Modification records:
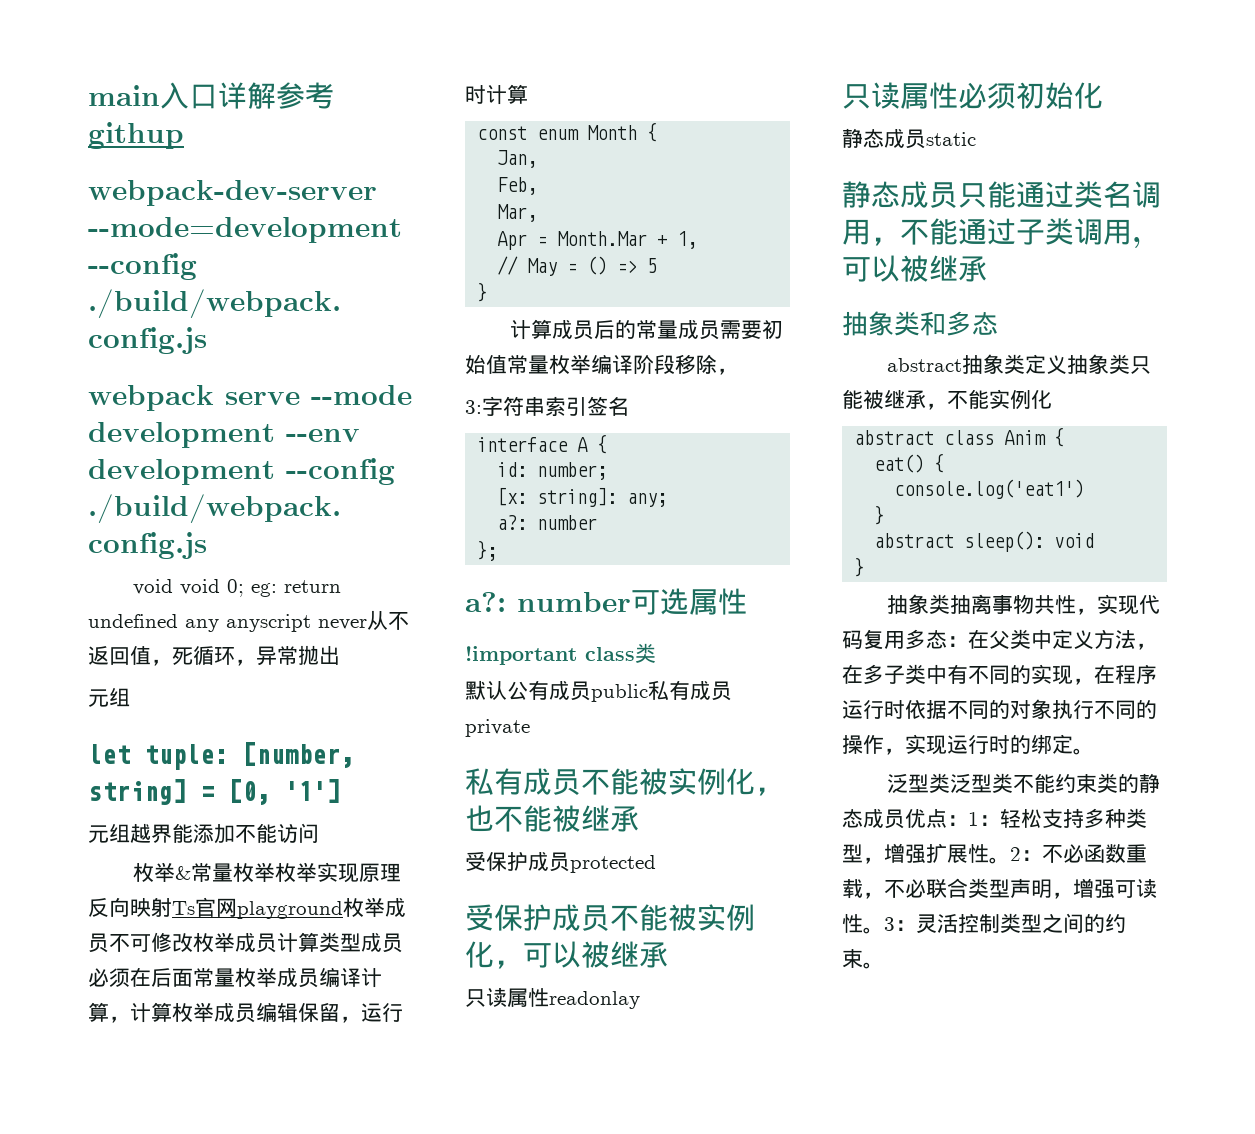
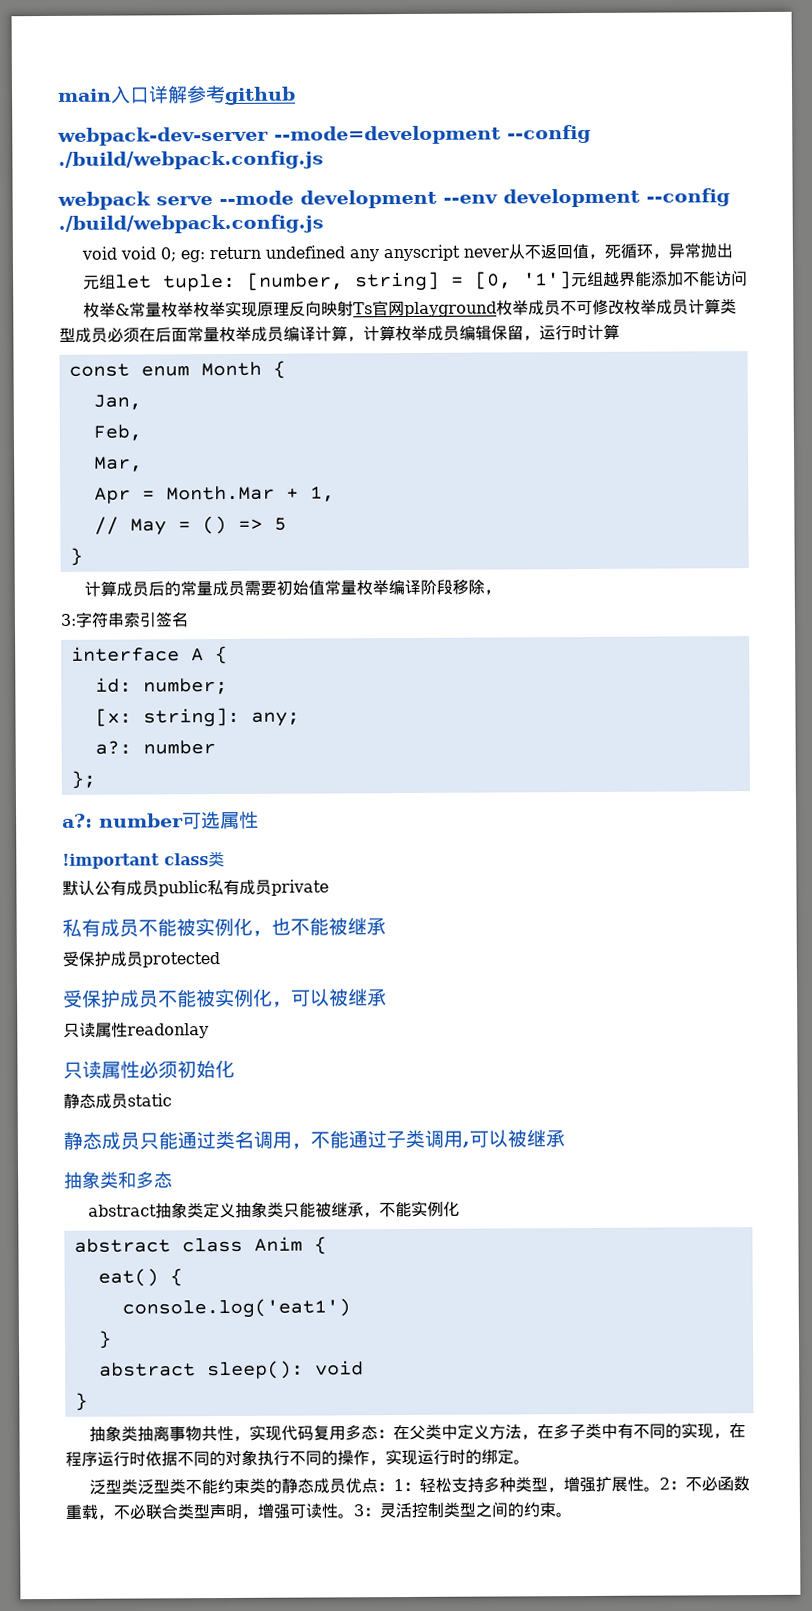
- main入口详解参考githup
+ main入口详解参考github
  void void 0; eg: return undefined any anyscript never从不返回值，死循环，异常抛出
- 元组
- let tuple: [number, string] = [0, '1']
- 元组越界能添加不能访问
+ 元组let tuple: [number, string] = [0, '1']元组越界能添加不能访问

> _THE PROBLEM_: In the records above, retype exactly the lines from the one with "- let tuple: [number, string] = [0, '1']" through the last one.

> _SOLVED EXERCISE_:
- let tuple: [number, string] = [0, '1']
- 元组越界能添加不能访问
+ 元组let tuple: [number, string] = [0, '1']元组越界能添加不能访问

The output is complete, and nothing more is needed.